Сначала помою посуду, сварганю обед, простирну шесть корзин белья, за диваном подмету – а как же! – по фэншую нельзя работать в беспорядке. Так что приходится засоренную карму вантузом чистить.

Два часа дня – времени навалом. А значит, вполне себе можно помедитировать, настроиться, так сказать, поискать музу. А где она водится? Правильно – на фейсбуке. В каждом статусе по музе, в ютюбовских ссылках – по паре, в тестах «Какое вы растение?» – целый вагон муз.

Так и знала. По цвету я кактус, по форме – баобаб.

Ну-с, пять вечера, в самый раз садиться за работу.

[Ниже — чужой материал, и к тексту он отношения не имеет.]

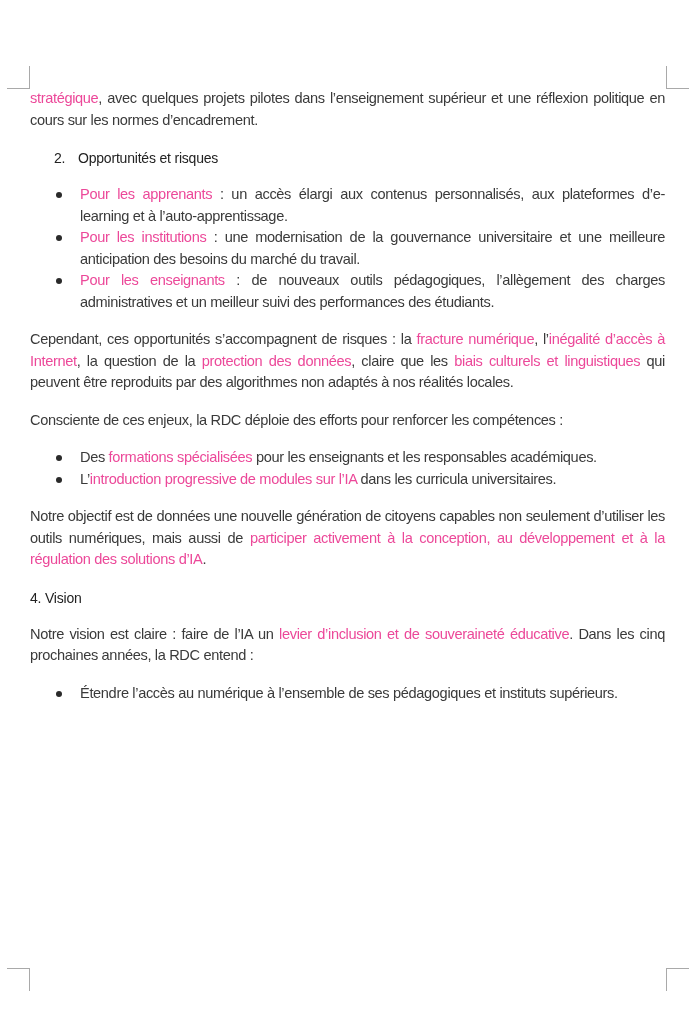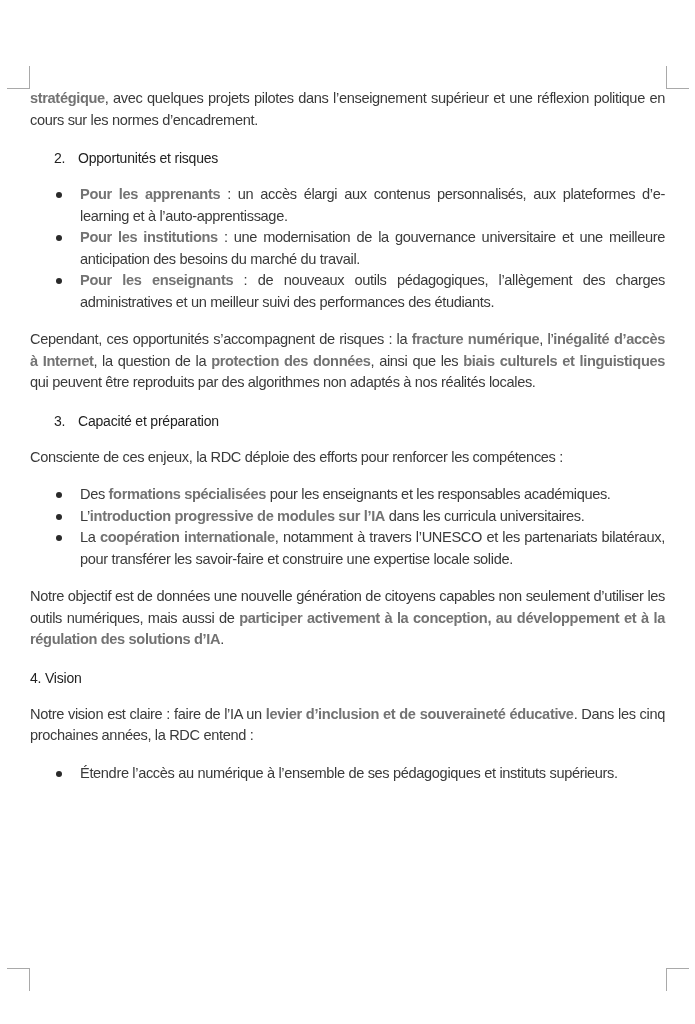--- a/index.html
+++ b/index.html
@@ -16,7 +16,7 @@
 
   .content { position: absolute; left: 30px; top: 88px; width: 635px; }
   p, li { font-size: 14.6px; line-height: 21.5px; margin: 0; text-align: justify; letter-spacing: -0.35px; word-spacing: 0px; }
-  b { color: #737373; font-weight: bold; }
+  b { color: #ec4899; font-weight: normal; }
   .para { margin-bottom: 16px; }
   h2 { font-weight: normal; font-size: 14px; line-height: 22px; margin: 0 0 15px 0; color: #222; letter-spacing: -0.2px; }
   h2.indented { padding-left: 24px; }

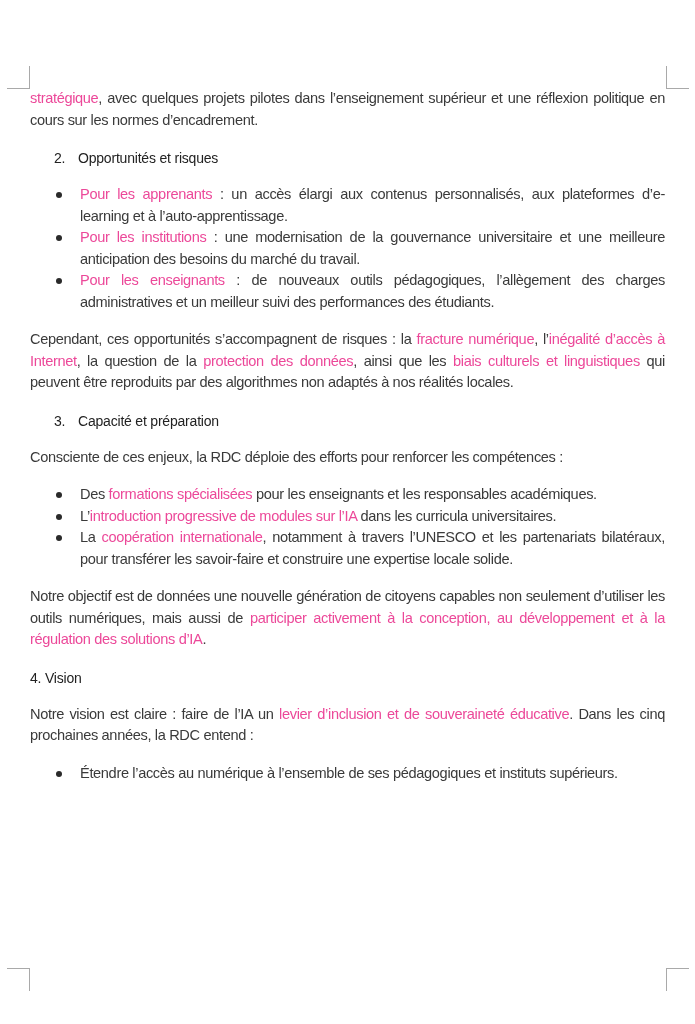--- a/index.html
+++ b/index.html
@@ -44,7 +44,7 @@
       <li><span class="bullet"></span><b>Pour les institutions</b><span> : une modernisation de la gouvernance universitaire et une meilleure anticipation des besoins du marché du travail.</span></li>
       <li><span class="bullet"></span><b>Pour les enseignants</b><span> : de nouveaux outils pédagogiques, l’allègement des charges administratives et un meilleur suivi des performances des étudiants.</span></li>
     </ul>
-    <p class="para"><span>Cependant, ces opportunités s’accompagnent de risques : la </span><b>fracture numérique</b><span>, l’</span><b>inégalité d’accès à Internet</b><span>, la question de la </span><b>protection des données</b><span>, ainsi que les </span><b>biais culturels et linguistiques</b><span> qui peuvent être reproduits par des algorithmes non adaptés à nos réalités locales.</span></p>
+    <p class="para"><span>Cependant, ces opportunités s’accompagnent de risques : la </span><b>fracture numérique</b><span>, l’</span><b>inégalité d’accès à Internet</b><span>, la question de la </span><b>protection des données</b><span>, claire que les </span><b>biais culturels et linguistiques</b><span> qui peuvent être reproduits par des algorithmes non adaptés à nos réalités locales.</span></p>
 
     <h2 class="indented"><span class="num">3.</span><span>Capacité et préparation</span></h2>
     <p class="para">Consciente de ces enjeux, la RDC déploie des efforts pour renforcer les compétences :</p>

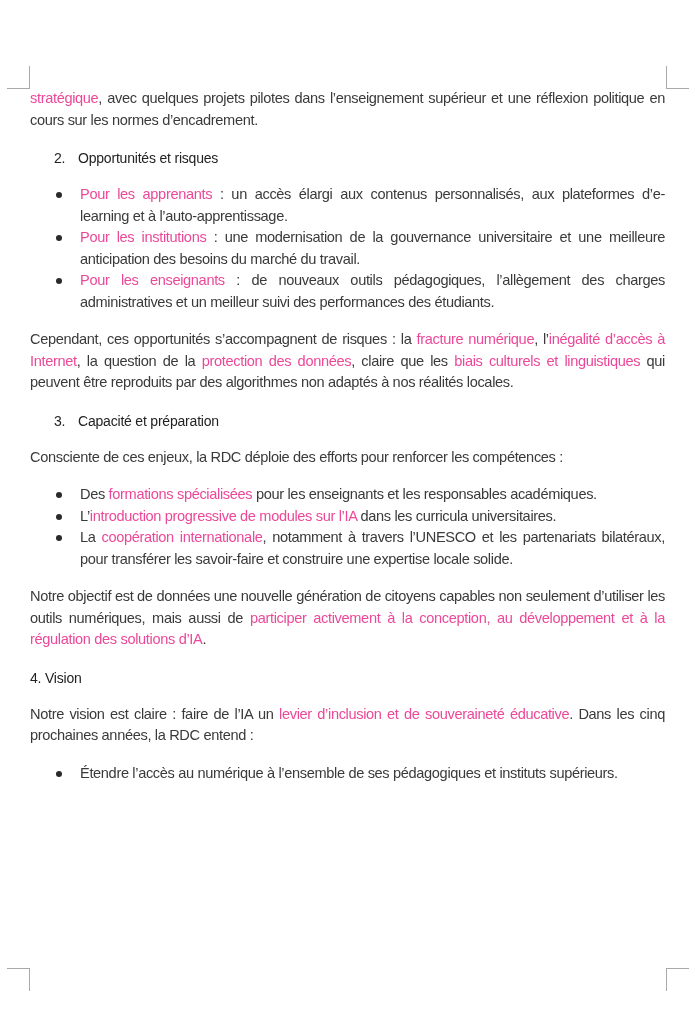--- a/index.html
+++ b/index.html
@@ -46,7 +46,6 @@
     </ul>
     <p class="para"><span>Cependant, ces opportunités s’accompagnent de risques : la </span><b>fracture numérique</b><span>, l’</span><b>inégalité d’accès à Internet</b><span>, la question de la </span><b>protection des données</b><span>, claire que les </span><b>biais culturels et linguistiques</b><span> qui peuvent être reproduits par des algorithmes non adaptés à nos réalités locales.</span></p>
 
-    <h2 class="indented"><span class="num">3.</span><span>Capacité et préparation</span></h2>
     <p class="para">Consciente de ces enjeux, la RDC déploie des efforts pour renforcer les compétences :</p>
     <ul>
       <li><span class="bullet"></span><span>Des </span><b>formations spécialisées</b><span> pour les enseignants et les responsables académiques.</span></li>

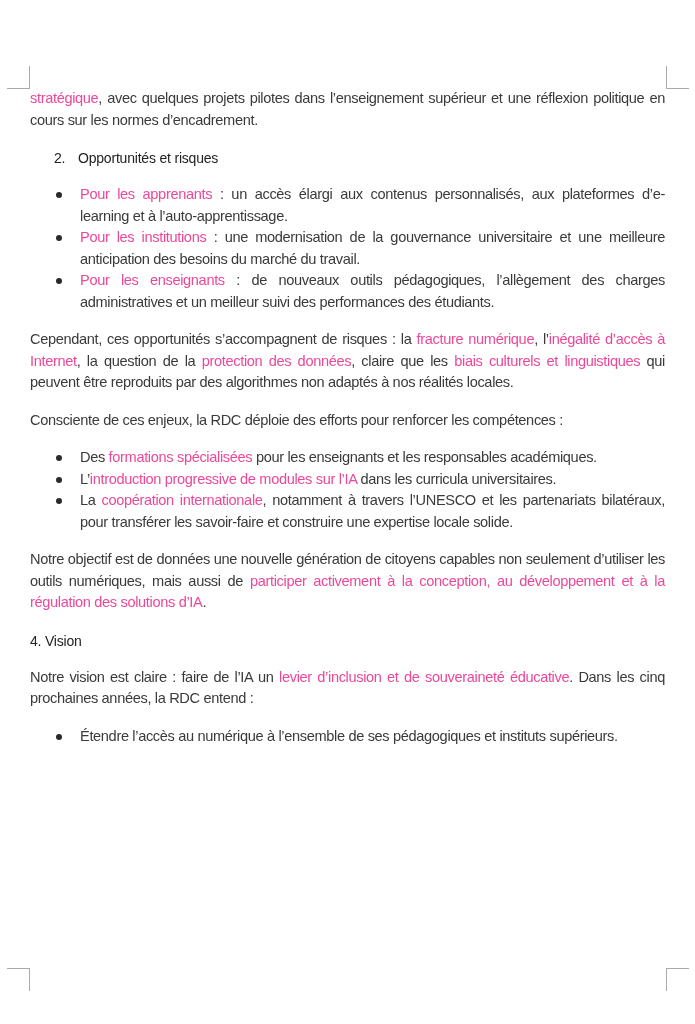--- a/index.html
+++ b/index.html
@@ -50,7 +50,6 @@
     <ul>
       <li><span class="bullet"></span><span>Des </span><b>formations spécialisées</b><span> pour les enseignants et les responsables académiques.</span></li>
       <li><span class="bullet"></span><span>L’</span><b>introduction progressive de modules sur l’IA</b><span> dans les curricula universitaires.</span></li>
-      <li><span class="bullet"></span><span>La </span><b>coopération internationale</b><span>, notamment à travers l’UNESCO et les partenariats bilatéraux, pour transférer les savoir-faire et construire une expertise locale solide.</span></li>
     </ul>
     <p class="para"><span>Notre objectif est de données une nouvelle génération de citoyens capables non seulement d’utiliser les outils numériques, mais aussi de </span><b>participer activement à la conception, au développement et à la régulation des solutions d’IA</b><span>.</span></p>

Сколько можно по вотсапу кидаться сообщениями? Только домашних накормлю, сгребу остатки в холодильник и протру стол – сразу, а не глубокой ночью, случайно завалившись на кухню в поисках печенек… Вы их, кстати, не видели?

Семь вечера. Усталость какая-то накатила… Оно и не удивительно, за день набегаешься… Еще и статья эта.

Ладно. Соберусь. Не впервой. Я ж этот… как его? Журналист. Выпью чайку и за работу. Только сгоняю за десертом в кафешку – и назад. Надо напитать мозг сахаром, это, между прочим, научный факт.

Девять вечера. Хорошо с Зинкой посидели. Кто ж знал, что встретимся в кафе? Мы с ней целую неделю не виделись. Наболтались на год вперед. Даже сил нет думать. Хотя о чем там думать? Спать пора. А что, вроде все сегодня успела? Или не все?

А-а-а-а-а! Статья!

ТАК.

Не паниковать и срочно искать лайфхаки.

Руки, ну-ка быстро перестали трястись. Мозг, включайся. Давай-давай… Я тебя умоляю.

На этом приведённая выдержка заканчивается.